With the caveat that the design is not complete, because of the unresolved UX issue

unkempt meteor
#

fixed + pushed

#

gonna work on fixing ci as well

dark maple
#

@vital copper double-checkling for when you start your day: at the moment there is no way for the LLM to pass data back to the caller?

vital copper
#

And that was with a single return, not multiple named bindings, if that's what we want

dark maple
#

@vital copper what about auto-chaining "auto-saving" of selected objects by default? I remember we discussed that, did you try?

vital copper
#

Like having them update in place?

dark maple
#

right yeah

#

don't remember where we left that

vital copper
#

I had trouble figuring out how to frame it so that led me to writing evals

dark maple
#

Ah!

#

OK. Today we're going to try and run your evals for real

vital copper
#

The bit that feels awkward is when it transitions types

hallow steppe
#

Can it happen in the bbi/mcp rather than making the llm call _save or whatever

vital copper
#

Like ctr becomes file when you get the resulting compiled binary

dark maple
#

I think we would only auto-save when it's the same type (like in original single obj implementation)

vital copper
#

Generally not a fan of values being reassigned esp if it pollutes back into shell

hallow steppe
#

thats ok, i only want it to happen for chainable functions that return the original type

vital copper
hallow steppe
#

so yes for this: Workspace.exec(command: "go mod init go-curl"): Workspace!
not for this Workspace.getExecOutput: String!

#

the main use case we can't live without is mutating our input objects.
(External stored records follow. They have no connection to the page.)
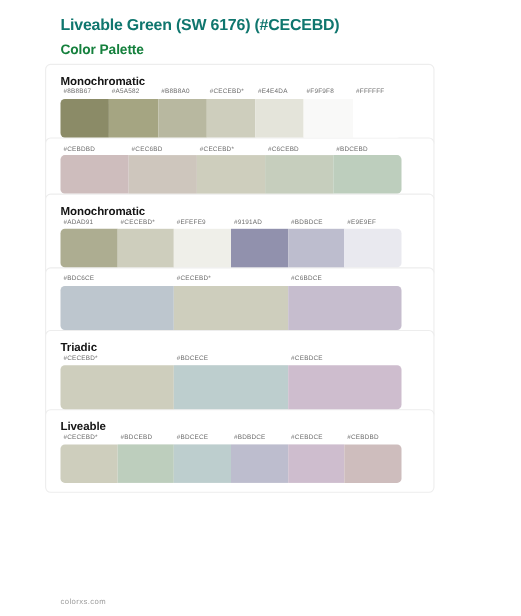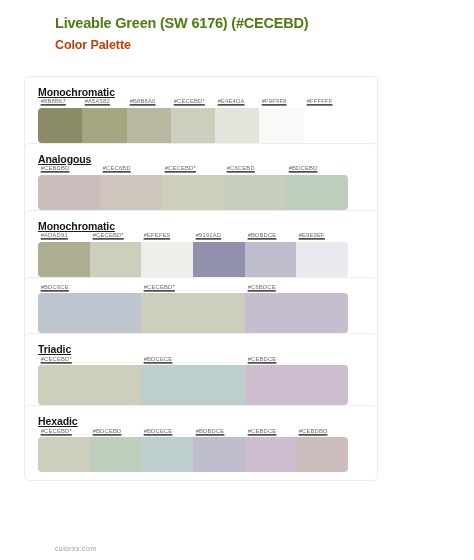"Liveable Green (SW 6176) (#CECEBD)" .title { color: #4d7c0f -> #0f766e }
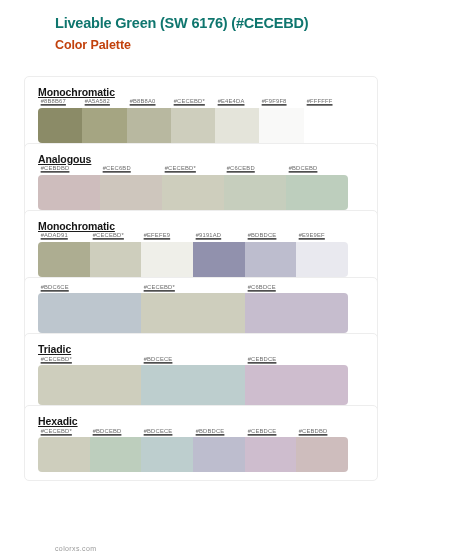"Color Palette" .subtitle { color: #c2410c -> #15803d }
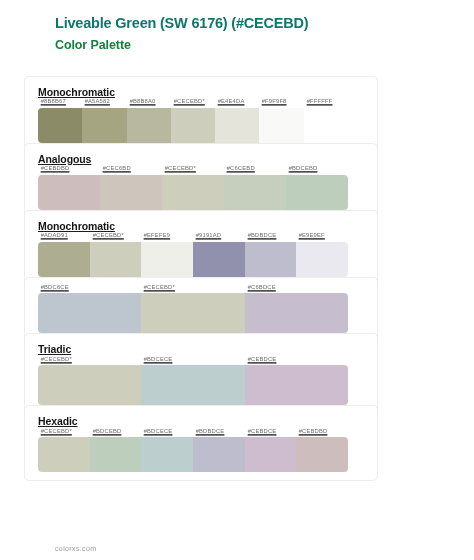"Monochromatic" .sections { margin-top: 32px -> 14px; padding: 0 24px 0 38px -> 0 24px 0 55px; text-decoration: underline -> none }
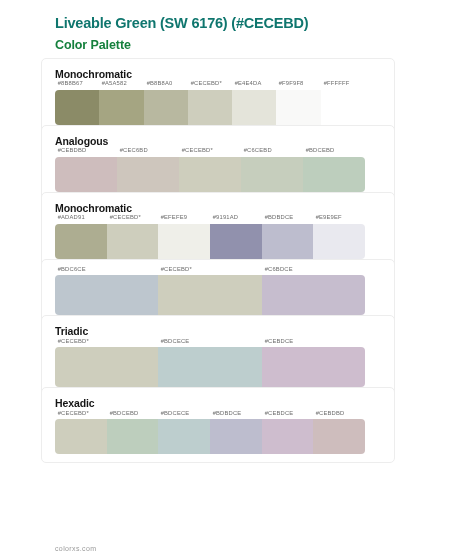"Analogous" div.section-name { html: <div>Analogous</div> -> none }
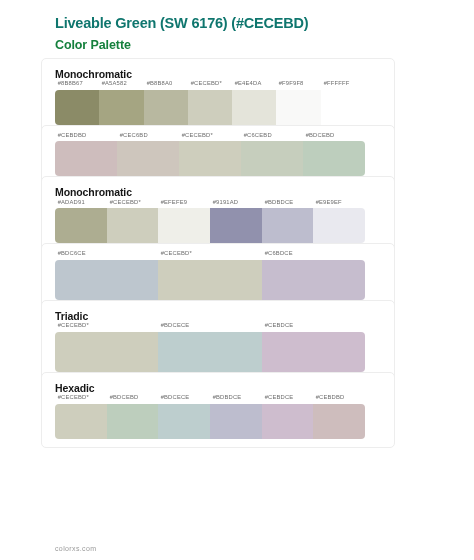"Hexadic" div.section-name { text: Hexadic -> Liveable }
So there's probably a bunch of other cases where chained objects would get dropped but that's the case for single object too

dark maple
#

Trying to find where to plumb this in, to try

#

(code changed a lot, I'm struggling to find the right place to plumb this in)

#

I guess selectionToToolResult?

#

Yeah I'm going to need your help @vital copper

#

Furniture got moved around I don't recognize the room πŸ˜›

#

I agree it's not a panacea BUT @hallow steppe is right that it would at least give us parity with single-object and a good checkpoint for testers to use while we keep designing something better

vital copper
#

what is the proposed code pattern? like how does this translate?:

dag.LLM().
  SetWorkspace("work", ...).
  WithPrompt("do your thing with $work").
  Workspace()
vital copper
hallow steppe
#
    before := dag.Workspace(dagger.WorkspaceOpts{
        BaseImage: "golang",
        Context:   dag.Directory(),
        Checker:   "go build ./...",
    })

    env := dag.Environment().
        WithWorkspaceBinding("workspace", before).
        WithStringBinding("assignment", task)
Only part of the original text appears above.